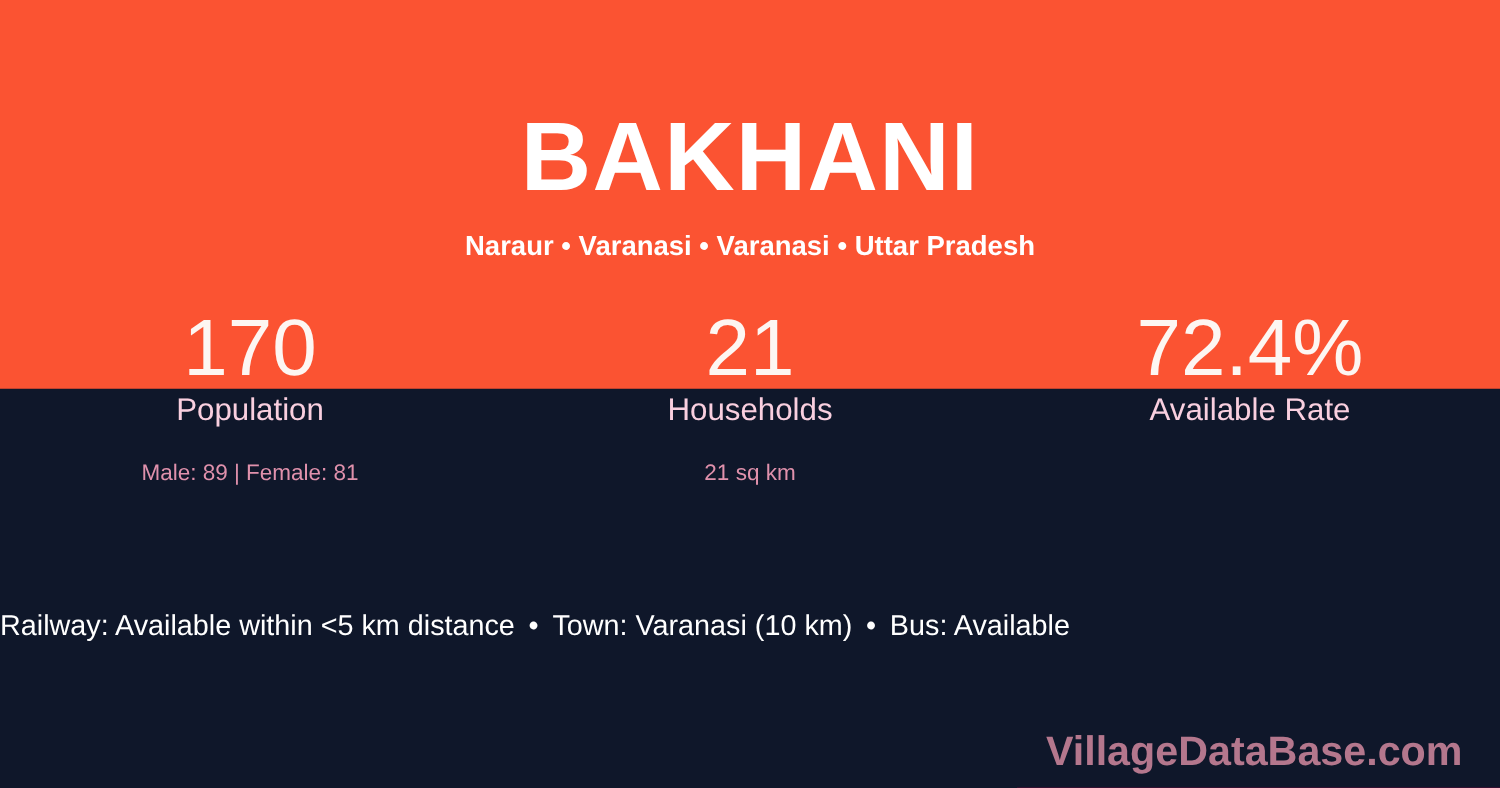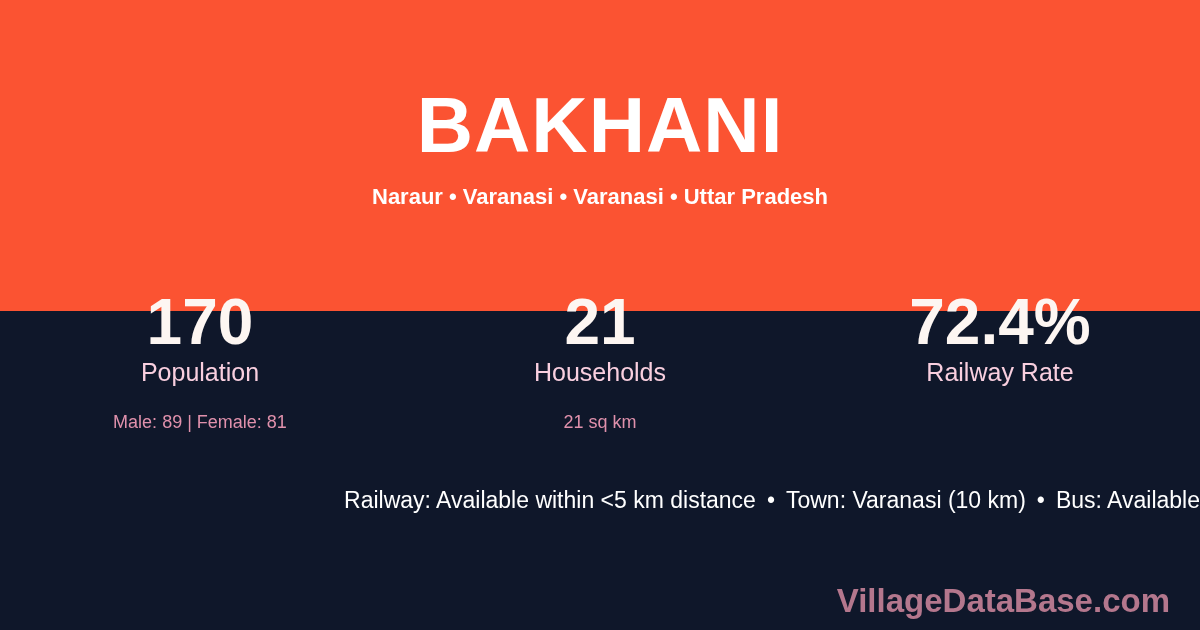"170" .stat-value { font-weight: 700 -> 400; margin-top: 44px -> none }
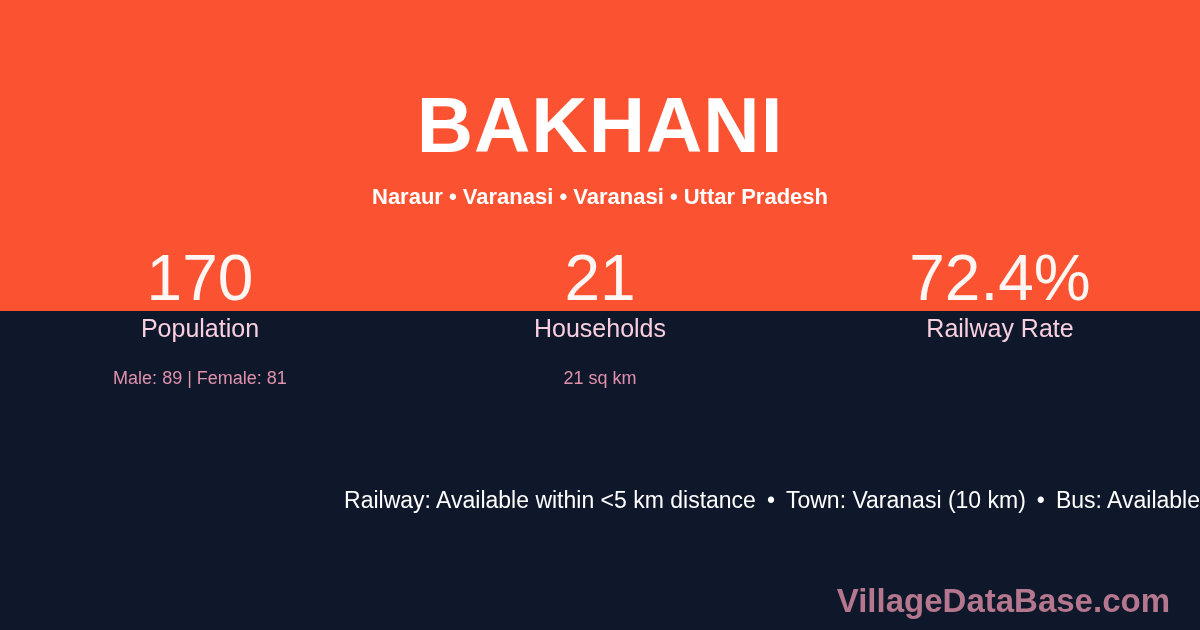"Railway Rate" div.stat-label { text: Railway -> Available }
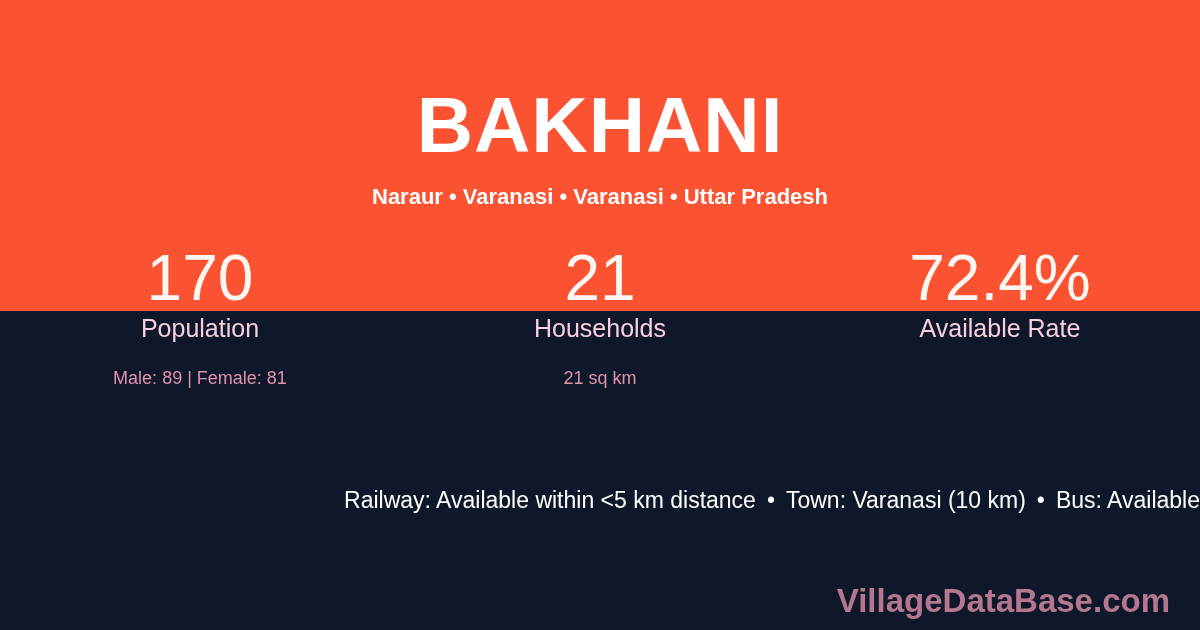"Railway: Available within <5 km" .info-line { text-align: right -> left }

* * *

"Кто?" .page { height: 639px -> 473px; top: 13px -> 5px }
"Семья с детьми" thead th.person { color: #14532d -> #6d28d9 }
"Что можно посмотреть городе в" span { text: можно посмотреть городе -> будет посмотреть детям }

*PROBLEM TO WORK ON*: Going by the data above, the answer is exactly the lines from the one holding "font-weight: 700 ->" to the one holding "Available within <5", both kept, with the pictures left out.

*REPLY TO THE TASK*:
"170" .stat-value { font-weight: 700 -> 400; margin-top: 44px -> none }
"Railway Rate" div.stat-label { text: Railway -> Available }
"Railway: Available within <5 km" .info-line { text-align: right -> left }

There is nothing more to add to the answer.